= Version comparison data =
◇ ◇ ◇ ◇ ◇

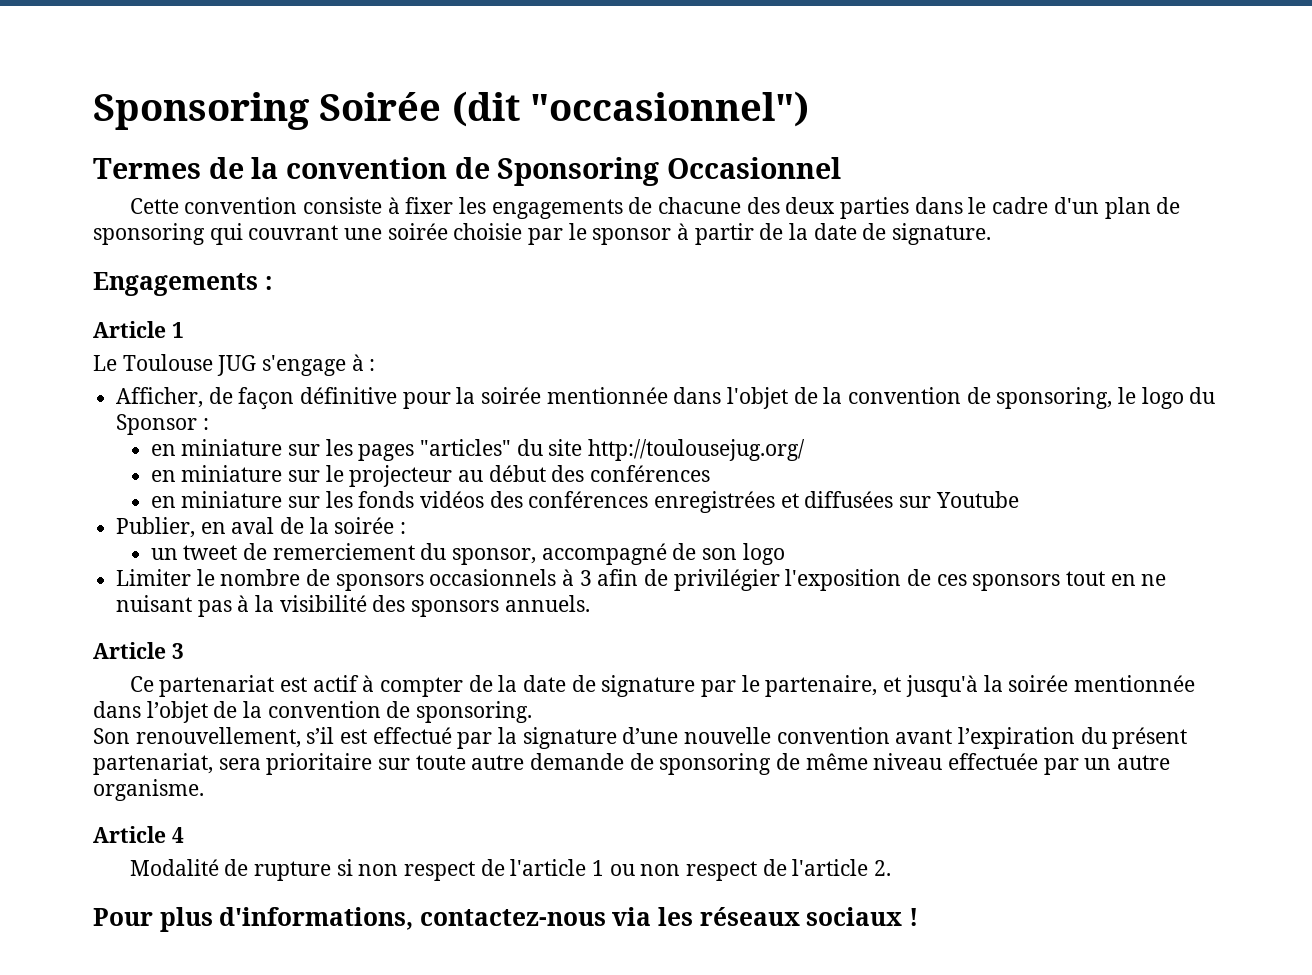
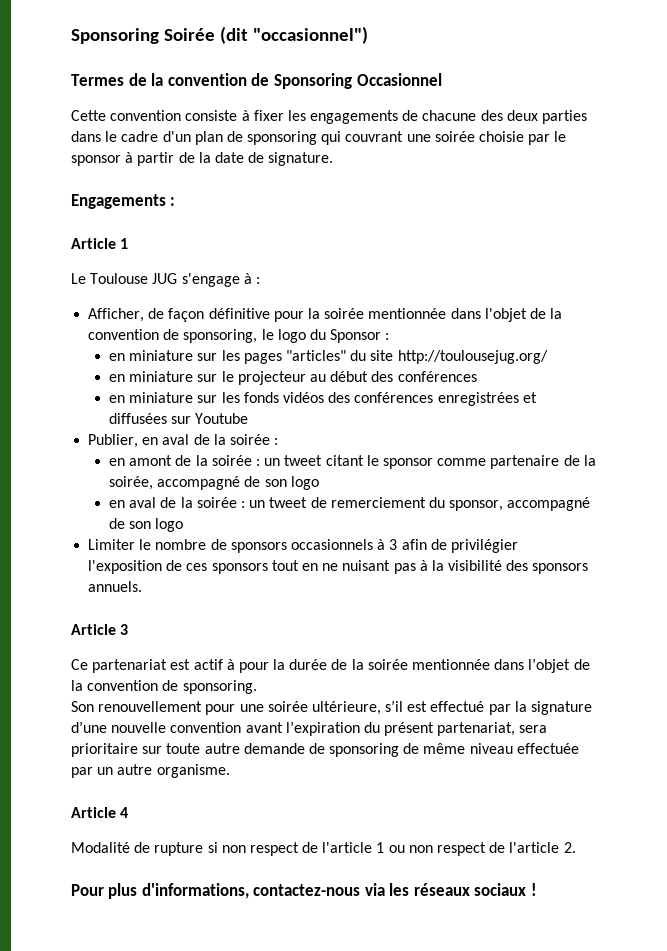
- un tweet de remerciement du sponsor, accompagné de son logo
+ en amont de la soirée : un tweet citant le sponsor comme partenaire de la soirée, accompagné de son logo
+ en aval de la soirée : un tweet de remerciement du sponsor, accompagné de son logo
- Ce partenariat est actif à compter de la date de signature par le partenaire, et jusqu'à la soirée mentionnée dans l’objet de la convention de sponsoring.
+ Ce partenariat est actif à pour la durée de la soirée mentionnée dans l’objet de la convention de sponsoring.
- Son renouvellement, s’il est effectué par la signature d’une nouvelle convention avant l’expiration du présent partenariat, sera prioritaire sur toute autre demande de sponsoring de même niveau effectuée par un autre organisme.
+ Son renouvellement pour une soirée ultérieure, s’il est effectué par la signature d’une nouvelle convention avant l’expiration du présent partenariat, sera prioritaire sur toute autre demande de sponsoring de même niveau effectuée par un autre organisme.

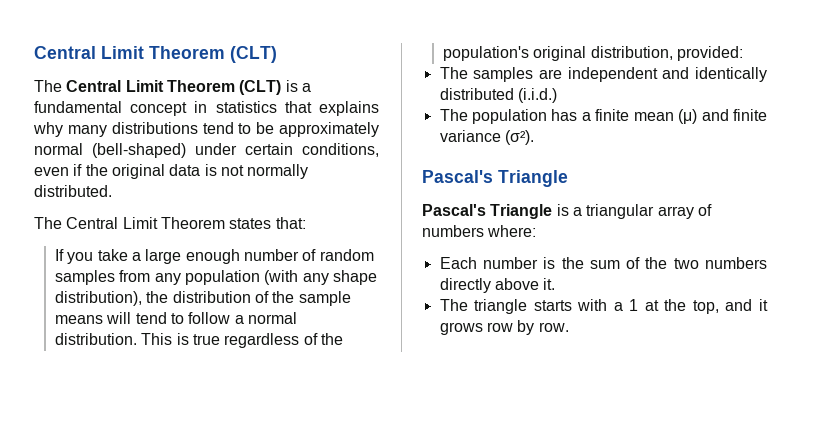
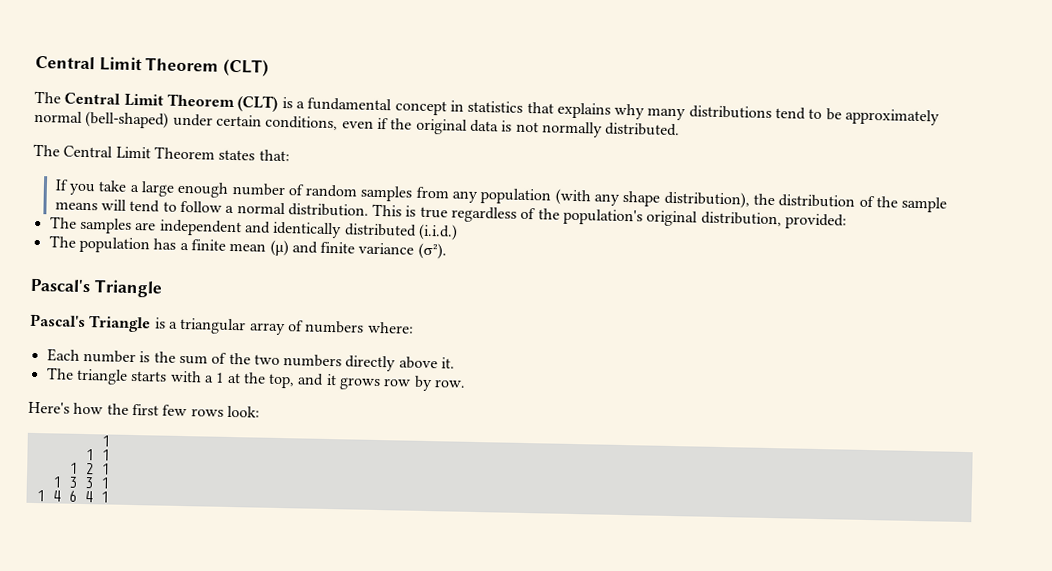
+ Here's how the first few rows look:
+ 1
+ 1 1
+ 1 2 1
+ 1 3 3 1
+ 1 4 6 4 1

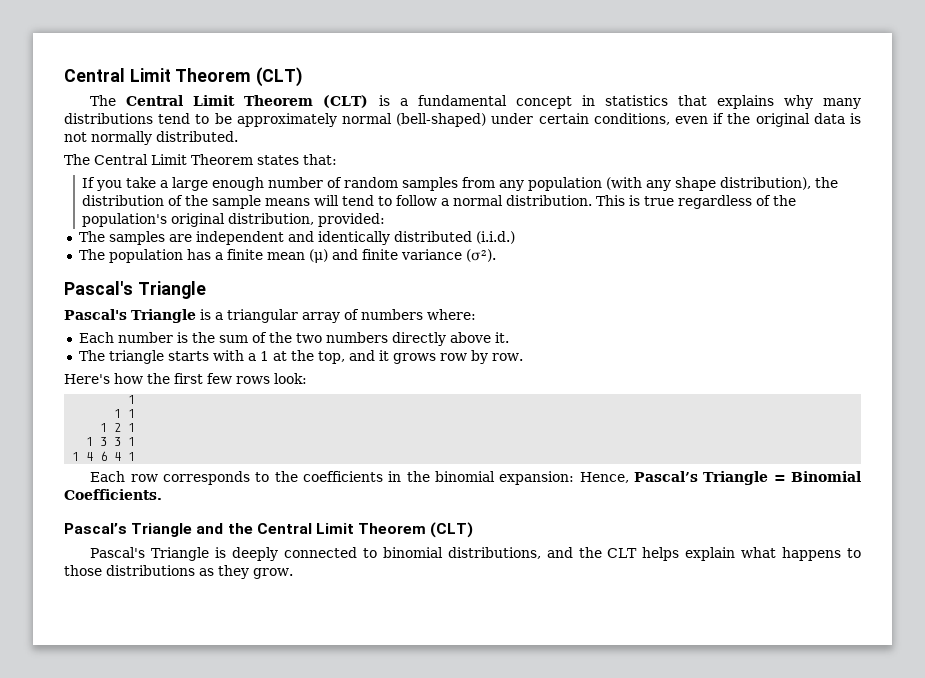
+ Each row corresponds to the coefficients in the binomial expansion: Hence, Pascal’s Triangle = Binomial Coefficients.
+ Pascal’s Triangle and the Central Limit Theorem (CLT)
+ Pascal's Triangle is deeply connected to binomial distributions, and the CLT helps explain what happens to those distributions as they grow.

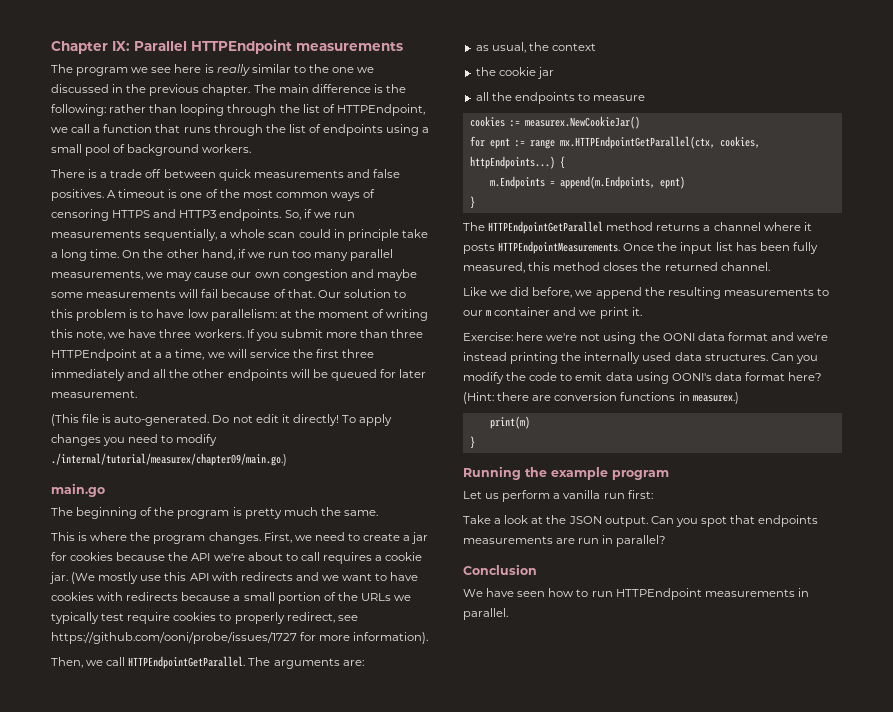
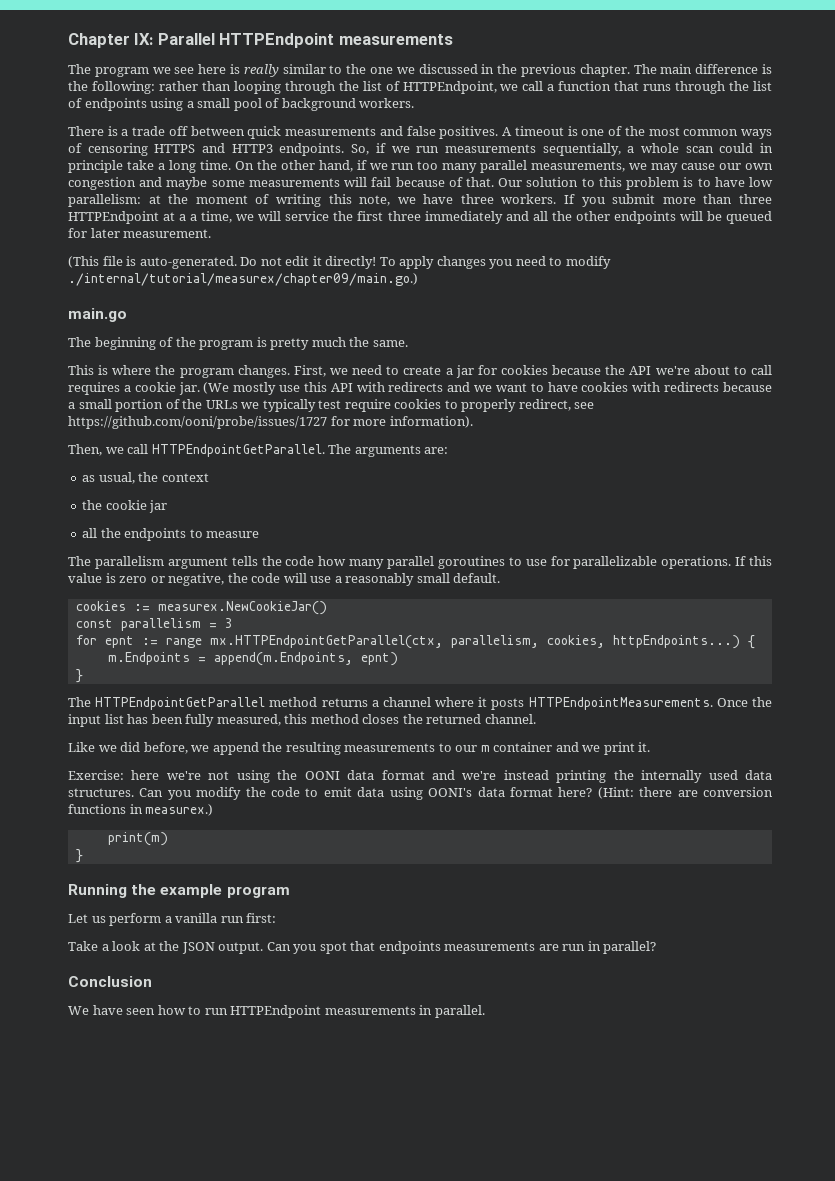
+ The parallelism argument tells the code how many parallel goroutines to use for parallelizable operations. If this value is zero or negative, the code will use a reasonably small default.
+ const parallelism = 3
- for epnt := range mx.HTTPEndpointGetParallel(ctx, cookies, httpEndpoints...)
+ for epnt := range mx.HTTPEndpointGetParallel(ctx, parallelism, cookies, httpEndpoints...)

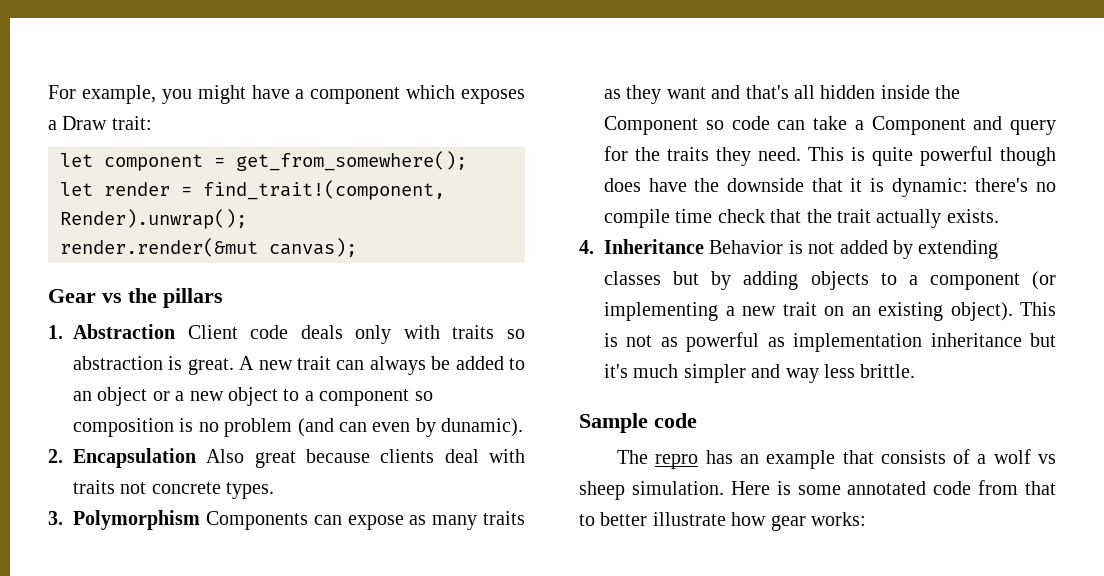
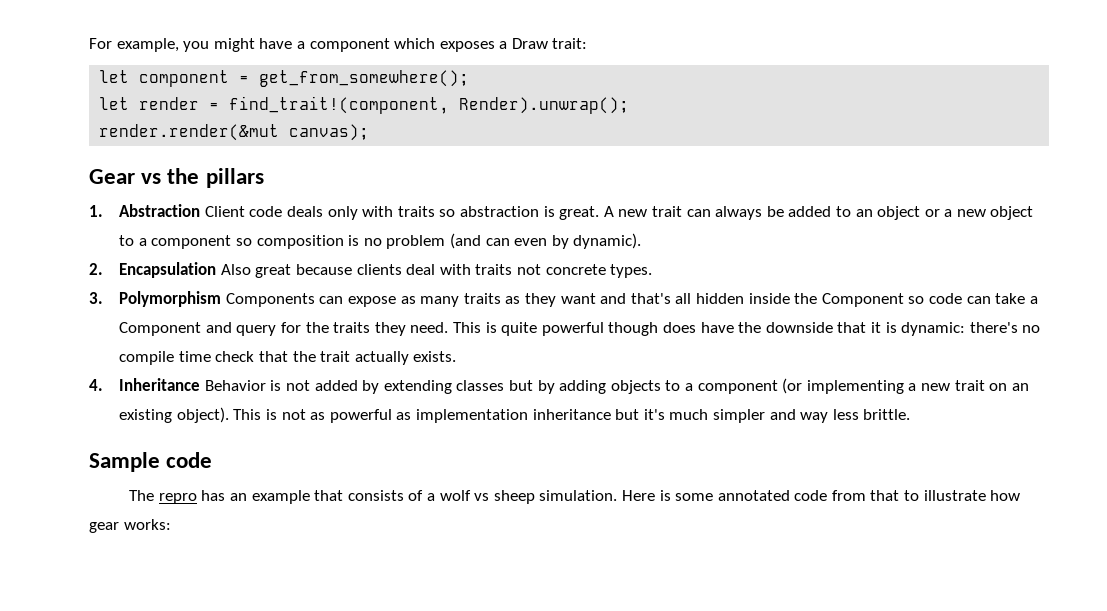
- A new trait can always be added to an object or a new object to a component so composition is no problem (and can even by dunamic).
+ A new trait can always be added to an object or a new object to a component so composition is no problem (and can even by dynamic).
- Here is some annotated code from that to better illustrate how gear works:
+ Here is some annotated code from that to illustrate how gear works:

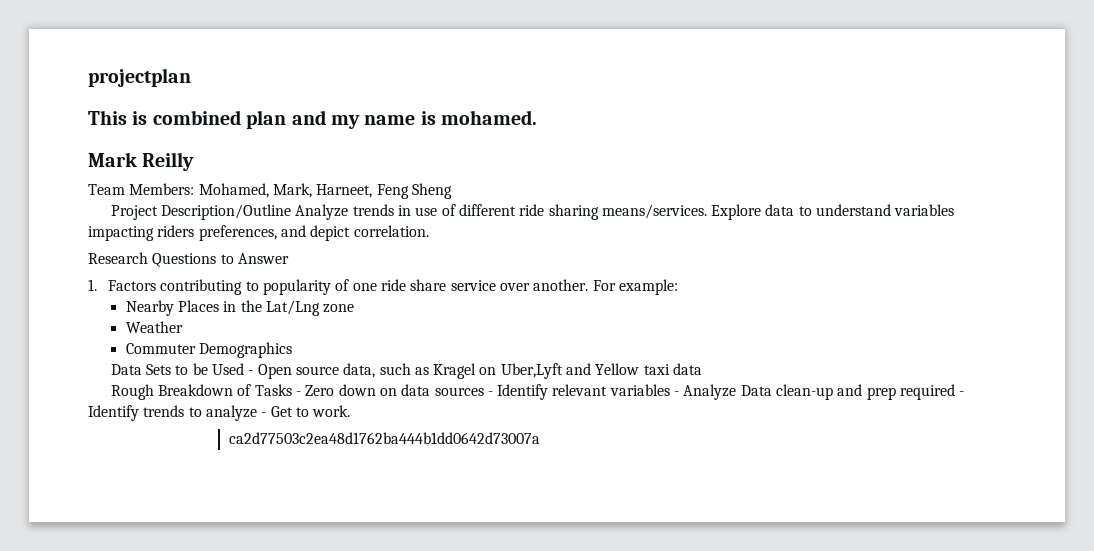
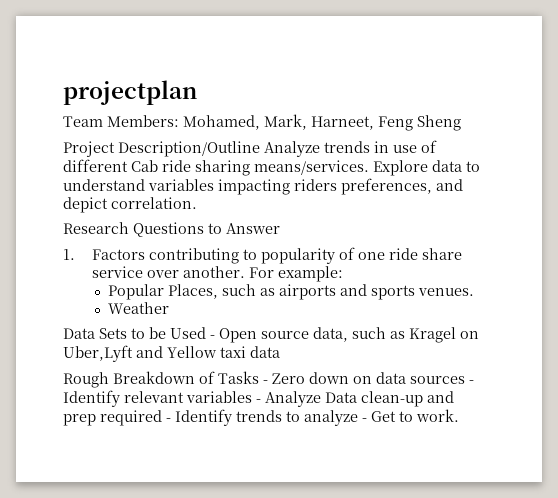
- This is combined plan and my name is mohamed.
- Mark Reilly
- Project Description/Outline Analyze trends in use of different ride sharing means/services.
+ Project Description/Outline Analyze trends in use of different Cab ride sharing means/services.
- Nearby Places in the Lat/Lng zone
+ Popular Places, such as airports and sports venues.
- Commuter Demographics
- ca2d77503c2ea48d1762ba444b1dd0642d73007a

◇ ◇ ◇ ◇ ◇

= TASK INSTRUCTIONS =
Nothing should appear in the answer except the lines from the one with "- Nearby Places in the Lat/Lng zone" through the final line of the records, written exactly.

= FINISHED EXERCISE =
- Nearby Places in the Lat/Lng zone
+ Popular Places, such as airports and sports venues.
- Commuter Demographics
- ca2d77503c2ea48d1762ba444b1dd0642d73007a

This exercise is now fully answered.